[Data excerpts]

******************************

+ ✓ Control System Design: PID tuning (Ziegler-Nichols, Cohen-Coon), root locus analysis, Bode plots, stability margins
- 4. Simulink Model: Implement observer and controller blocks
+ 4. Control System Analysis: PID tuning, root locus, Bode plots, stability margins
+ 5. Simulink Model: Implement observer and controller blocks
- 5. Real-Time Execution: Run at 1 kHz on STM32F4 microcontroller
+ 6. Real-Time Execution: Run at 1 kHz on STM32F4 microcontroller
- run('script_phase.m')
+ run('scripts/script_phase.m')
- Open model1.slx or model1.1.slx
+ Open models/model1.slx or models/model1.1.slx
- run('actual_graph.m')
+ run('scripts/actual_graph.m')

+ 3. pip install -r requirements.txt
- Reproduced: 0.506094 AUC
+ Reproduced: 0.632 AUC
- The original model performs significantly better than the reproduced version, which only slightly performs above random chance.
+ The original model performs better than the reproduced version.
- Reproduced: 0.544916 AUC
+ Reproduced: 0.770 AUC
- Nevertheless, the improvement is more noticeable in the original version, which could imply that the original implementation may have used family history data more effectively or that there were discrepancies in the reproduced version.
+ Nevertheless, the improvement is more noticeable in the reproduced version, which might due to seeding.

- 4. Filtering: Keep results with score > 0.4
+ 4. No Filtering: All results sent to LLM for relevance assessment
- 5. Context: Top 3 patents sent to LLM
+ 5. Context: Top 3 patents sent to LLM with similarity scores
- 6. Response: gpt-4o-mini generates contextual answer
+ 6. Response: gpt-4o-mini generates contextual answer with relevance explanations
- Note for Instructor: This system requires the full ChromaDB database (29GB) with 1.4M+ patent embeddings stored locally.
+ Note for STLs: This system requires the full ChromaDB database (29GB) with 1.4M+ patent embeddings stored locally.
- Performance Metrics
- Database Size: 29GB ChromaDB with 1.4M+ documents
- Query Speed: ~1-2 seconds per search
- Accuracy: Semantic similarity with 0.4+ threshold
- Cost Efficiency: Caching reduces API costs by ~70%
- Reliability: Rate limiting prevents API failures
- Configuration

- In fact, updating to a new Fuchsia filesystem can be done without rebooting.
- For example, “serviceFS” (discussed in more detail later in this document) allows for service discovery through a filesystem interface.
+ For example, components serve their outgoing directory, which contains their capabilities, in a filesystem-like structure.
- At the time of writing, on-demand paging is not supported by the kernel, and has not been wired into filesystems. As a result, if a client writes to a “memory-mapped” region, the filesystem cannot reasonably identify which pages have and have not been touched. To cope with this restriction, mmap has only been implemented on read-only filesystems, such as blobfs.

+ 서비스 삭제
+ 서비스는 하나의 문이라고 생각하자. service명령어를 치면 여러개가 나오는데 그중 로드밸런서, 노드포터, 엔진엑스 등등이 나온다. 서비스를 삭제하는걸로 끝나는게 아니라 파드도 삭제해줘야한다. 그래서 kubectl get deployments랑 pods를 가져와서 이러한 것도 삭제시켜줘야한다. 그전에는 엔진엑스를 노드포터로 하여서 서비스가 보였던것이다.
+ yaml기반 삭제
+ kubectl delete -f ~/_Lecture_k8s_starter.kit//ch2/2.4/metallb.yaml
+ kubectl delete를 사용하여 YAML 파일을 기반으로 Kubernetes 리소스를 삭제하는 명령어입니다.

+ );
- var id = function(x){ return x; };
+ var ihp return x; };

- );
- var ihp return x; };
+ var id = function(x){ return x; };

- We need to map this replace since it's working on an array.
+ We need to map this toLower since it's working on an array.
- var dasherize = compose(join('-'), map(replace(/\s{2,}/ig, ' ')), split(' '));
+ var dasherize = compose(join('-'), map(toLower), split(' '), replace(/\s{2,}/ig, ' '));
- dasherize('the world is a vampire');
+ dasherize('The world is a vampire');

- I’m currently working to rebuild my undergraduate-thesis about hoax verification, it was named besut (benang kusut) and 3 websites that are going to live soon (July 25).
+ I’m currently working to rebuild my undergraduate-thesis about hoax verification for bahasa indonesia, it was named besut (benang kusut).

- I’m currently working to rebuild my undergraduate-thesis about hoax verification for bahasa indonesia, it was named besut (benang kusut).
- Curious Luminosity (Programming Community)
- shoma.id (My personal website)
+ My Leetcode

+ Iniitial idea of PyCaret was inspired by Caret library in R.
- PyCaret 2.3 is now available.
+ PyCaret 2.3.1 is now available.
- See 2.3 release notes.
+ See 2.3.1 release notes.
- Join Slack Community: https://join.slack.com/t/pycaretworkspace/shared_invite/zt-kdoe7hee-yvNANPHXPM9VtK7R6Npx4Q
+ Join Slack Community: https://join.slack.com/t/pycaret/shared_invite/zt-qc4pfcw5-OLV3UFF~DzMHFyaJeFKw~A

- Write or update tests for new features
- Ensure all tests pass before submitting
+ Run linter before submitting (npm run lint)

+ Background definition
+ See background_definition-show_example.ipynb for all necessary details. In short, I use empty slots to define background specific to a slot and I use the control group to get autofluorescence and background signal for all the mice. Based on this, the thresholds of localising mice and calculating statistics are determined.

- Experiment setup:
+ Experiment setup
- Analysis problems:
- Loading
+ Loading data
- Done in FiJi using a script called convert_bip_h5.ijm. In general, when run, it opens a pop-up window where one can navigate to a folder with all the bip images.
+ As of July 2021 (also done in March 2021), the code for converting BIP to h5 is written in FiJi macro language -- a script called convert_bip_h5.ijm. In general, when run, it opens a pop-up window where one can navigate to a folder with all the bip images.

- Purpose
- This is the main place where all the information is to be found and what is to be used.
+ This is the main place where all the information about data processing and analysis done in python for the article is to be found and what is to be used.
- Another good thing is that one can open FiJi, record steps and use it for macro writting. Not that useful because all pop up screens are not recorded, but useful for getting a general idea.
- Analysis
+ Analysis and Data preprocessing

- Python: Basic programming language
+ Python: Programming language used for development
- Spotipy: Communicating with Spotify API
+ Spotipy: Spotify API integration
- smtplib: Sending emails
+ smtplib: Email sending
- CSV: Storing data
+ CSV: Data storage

******************************

Your objective:
Only one stretch is wanted, so please give again exactly the lines from the start of the data through the line containing "5. Simulink Model: Implement observer and controller blocks", both ends included.

Task solution:
+ ✓ Control System Design: PID tuning (Ziegler-Nichols, Cohen-Coon), root locus analysis, Bode plots, stability margins
- 4. Simulink Model: Implement observer and controller blocks
+ 4. Control System Analysis: PID tuning, root locus, Bode plots, stability margins
+ 5. Simulink Model: Implement observer and controller blocks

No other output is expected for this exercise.